An algorithm replicates the ants' behaviour in a computer, proving it can be an accurate way of predicting the population density of a network.

Ants, as it turns out, are really good at a lot of things—and not just lifting and communicating. It appears that ants also have the whole voting thing to select a new nest down to a science. Biologists have long suspected that ants base their population-density estimates on the frequency with which they—literally—bump into other ants while randomly exploring their environments.

This long-studied ability recently received new support from researchers at MIT's Computer Science and Artificial Intelligence Laboratory (CSAIL), who created an algorithm that replicates the ants' behaviour in a computer and proves that it can be an accurate way of predicting the population density of a network.

"It’s intuitive that if a bunch of people are randomly walking around an area, the number of times they bump into each other will be a surrogate of the population density," said Cameron Musco, an MIT graduate student in electrical engineering and computer science and a co-author on the new paper. "What we’re doing is giving a rigorous analysis behind that intuition, and also saying that the estimate is a very good estimate, rather than some coarse estimate. As a function of time, it gets more and more accurate, and it goes nearly as fast as you would expect you could ever do."

**Random walks**

Musco and his co-authors—his advisor, NEC Professor of Software Science and Engineering Nancy Lynch, and Hsin-Hao Su, a postdoc in Lynch’s group—characterise an ant’s environment as a grid, with some number of other ants scattered randomly across it. The ant of interest—call it the explorer—starts at some cell of the grid and, with equal probability, moves to one of the adjacent cells. Then, with equal probability, it moves to one of the cells adjacent to that one, and so on. In statistics, this is referred to as a “random walk.” The explorer counts the number of other ants inhabiting every cell it visits.

In their paper, the researchers compare the random walk to random sampling, in which cells are selected from the grid at random and the number of ants counted. The accuracy of both approaches improves with each additional sample, but remarkably, the random walk converges on the true population density virtually as quickly as random sampling does.

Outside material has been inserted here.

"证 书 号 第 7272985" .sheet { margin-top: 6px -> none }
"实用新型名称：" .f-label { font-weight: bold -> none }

That’s important because in many practical cases, random sampling isn’t an option. Suppose, for instance, that you want to write an algorithm to analyse an online social network—say, to estimate what fraction of the network self-describes as Republican. There’s no publicly available list of the network’s members; the only way to explore it is to pick an individual member and start tracing connections.

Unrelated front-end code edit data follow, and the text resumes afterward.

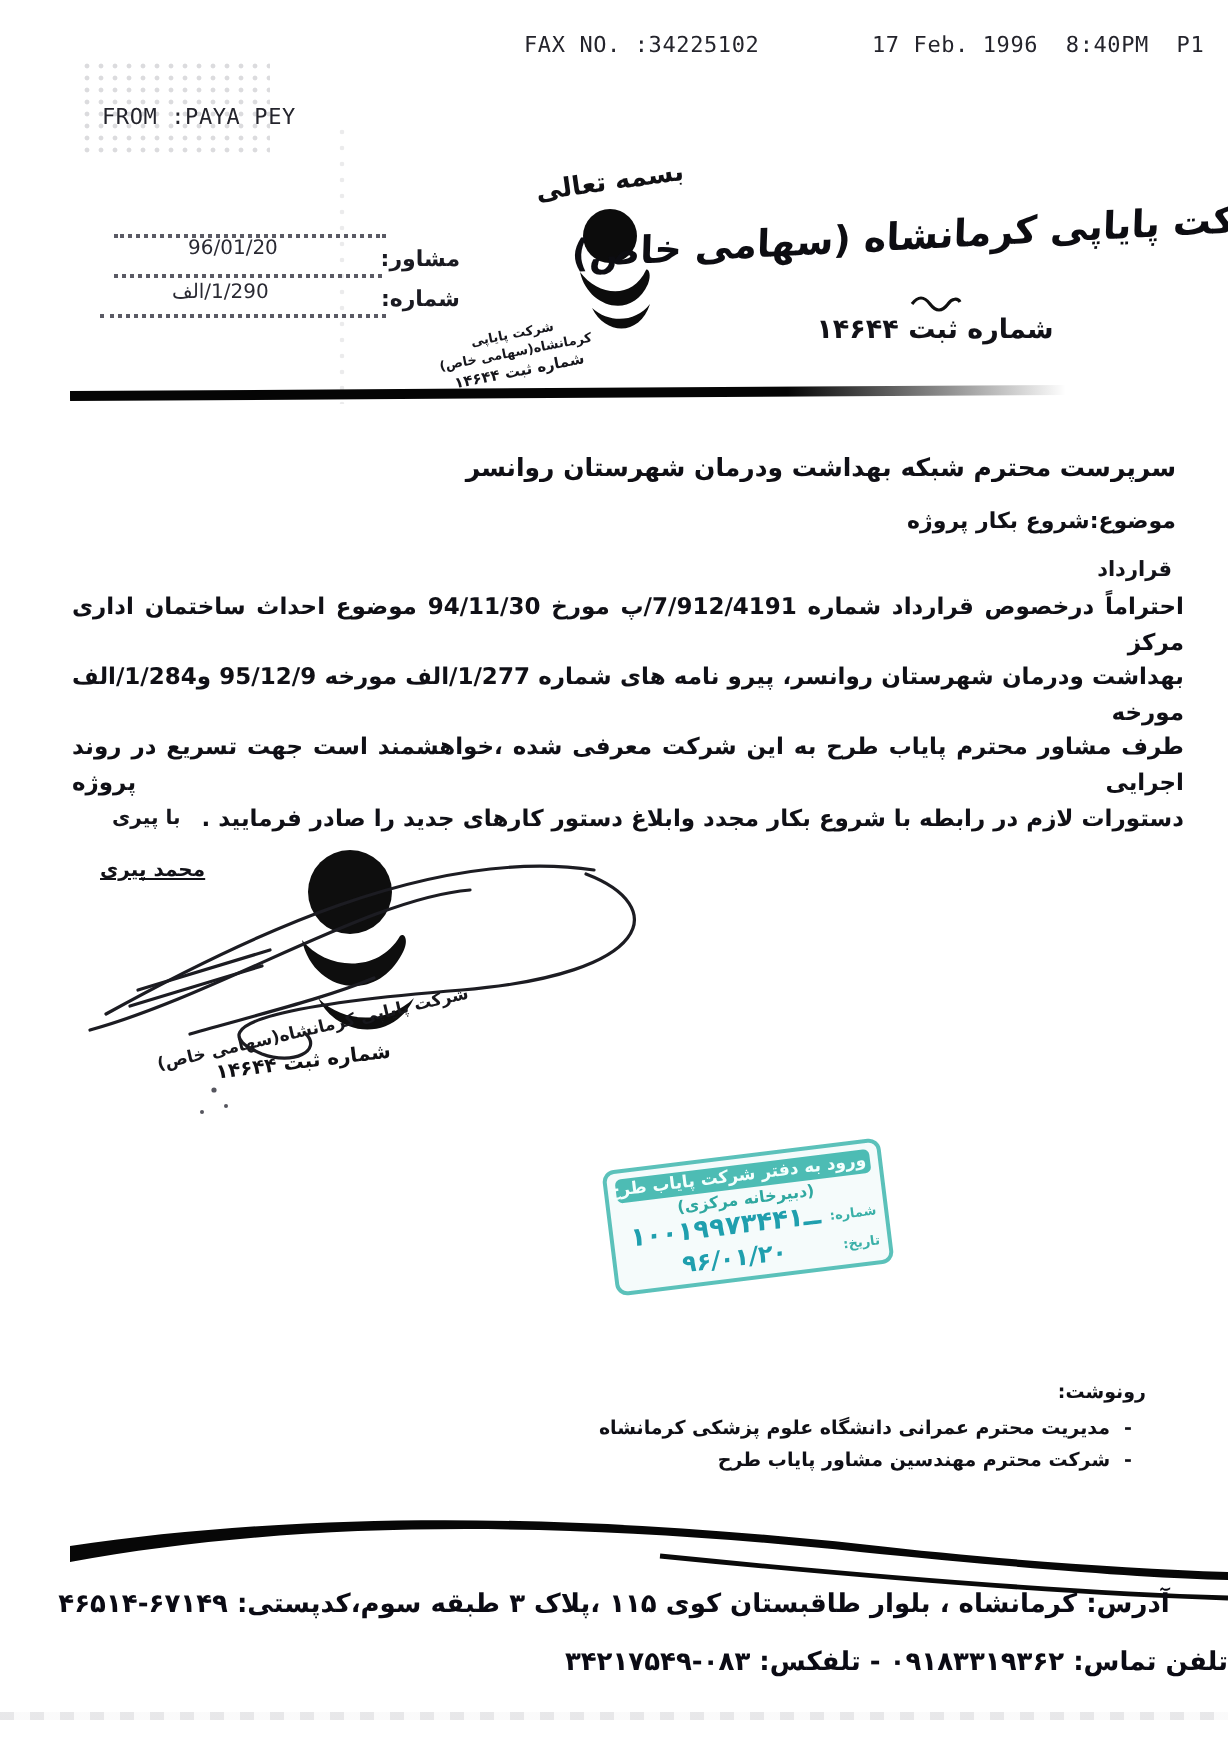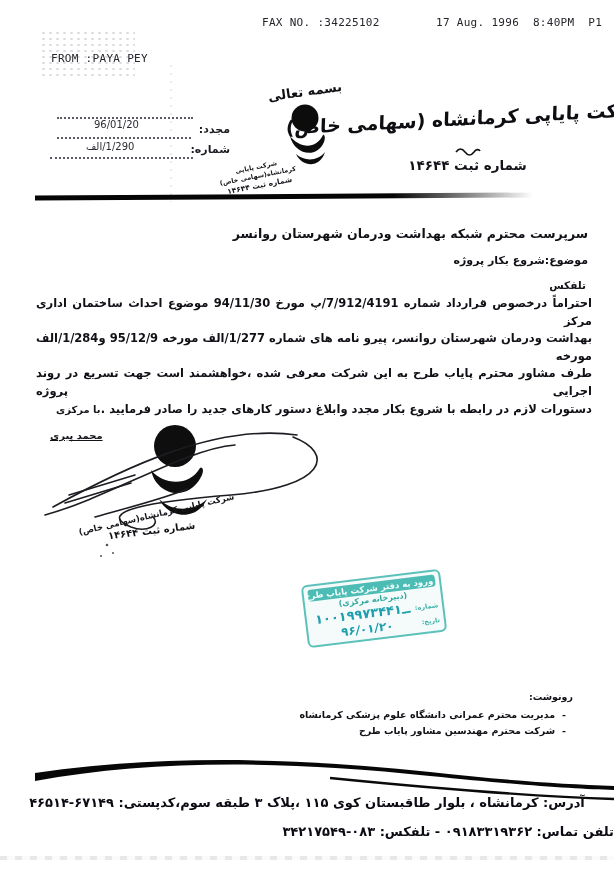"17 Aug. 1996 8:40PM P1" div.abs { text: Aug -> Feb }
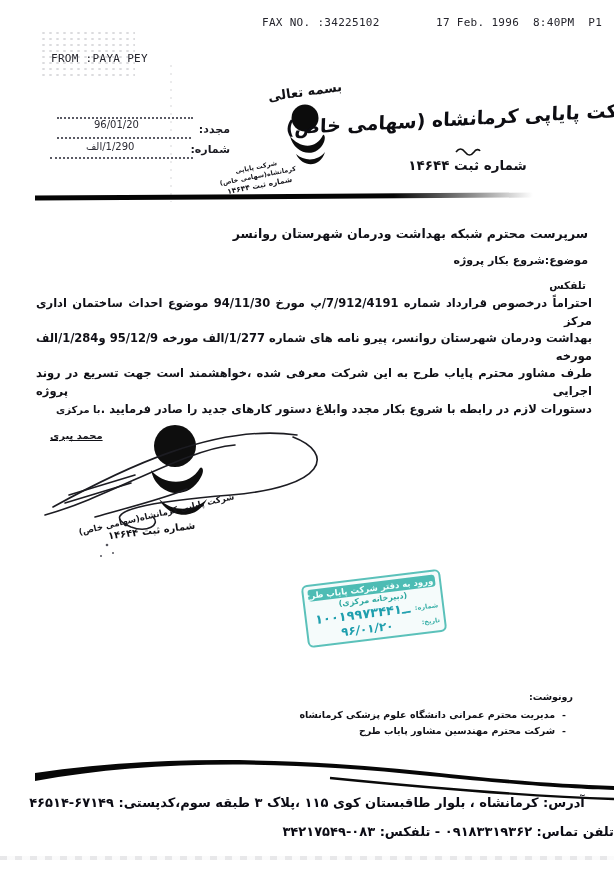"مجدد:" div.abs { text: مجدد -> مشاور }
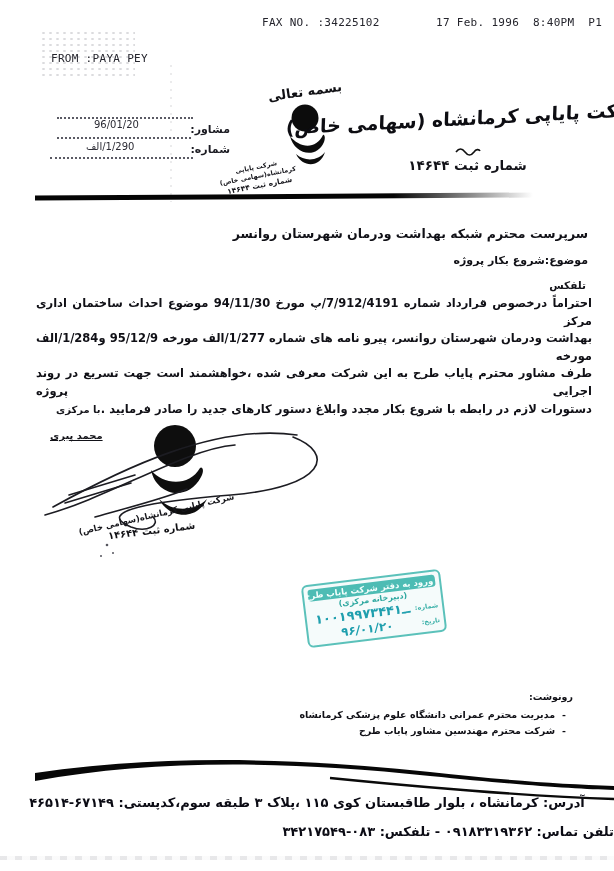"تلفکس" div.abs { text: تلفکس -> قرارداد }
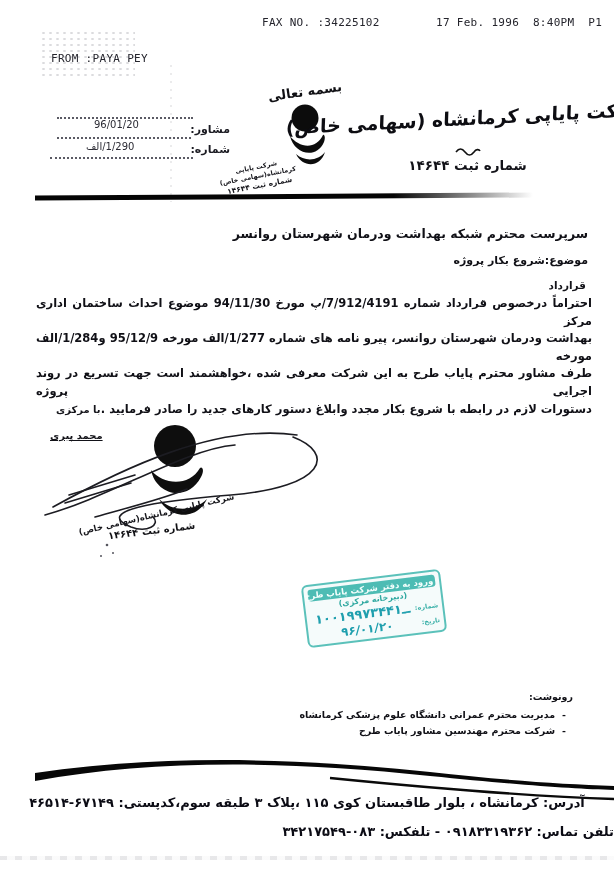"با مرکزی" div.abs { text: مرکزی -> پیری }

Similarly, in ad hoc networks, a given device knows only the locations of the devices in its immediate vicinity; it doesn’t know the layout of the network as a whole. An algorithm that uses random walks to aggregate information from multiple devices would be much easier to implement than one that has to characterise the network as a whole.

Musco said he and his colleagues initially assumed that this was a liability that an algorithm for estimating population density would have to overcome. But their attempts to filter out oversampled data seemed to worsen their algorithm’s performance rather than improve it. Ultimately, they were able to explain why, theoretically.

"If you’re randomly walking around a grid, you’re not going to bump into everybody, because you’re not going to cross the whole grid," Musco said. "So there’s somebody on the far side of the grid that I have pretty much a zero per cent chance of bumping into. But while I’ll bump into those guys less, I’ll bump into local guys more. I need to count all my interactions with the local guys to make up for the fact that there are these faraway guys that I’m never going to bump into. It sort of perfectly balances out. It’s really easy to prove that, but it’s not very intuitive, so it took us a while to realise this.”

The grid that the researchers used to model the ants’ environment is just a special instance of a data structure called a graph. A graph consists of nodes, typically represented by circles, and edges, typically represented as line segments connecting nodes. In the grid, each cell is a node, and it shares edges only with those cells immediately adjacent to it.

But the techniques apply to any graph, such as one describing which members of a social network are connected, or which devices in an ad hoc network are within communication range of each other.

"If they were robots instead of ants, they could get gains by talking to each other and saying, 'Oh, this is my estimate,'" said Musco.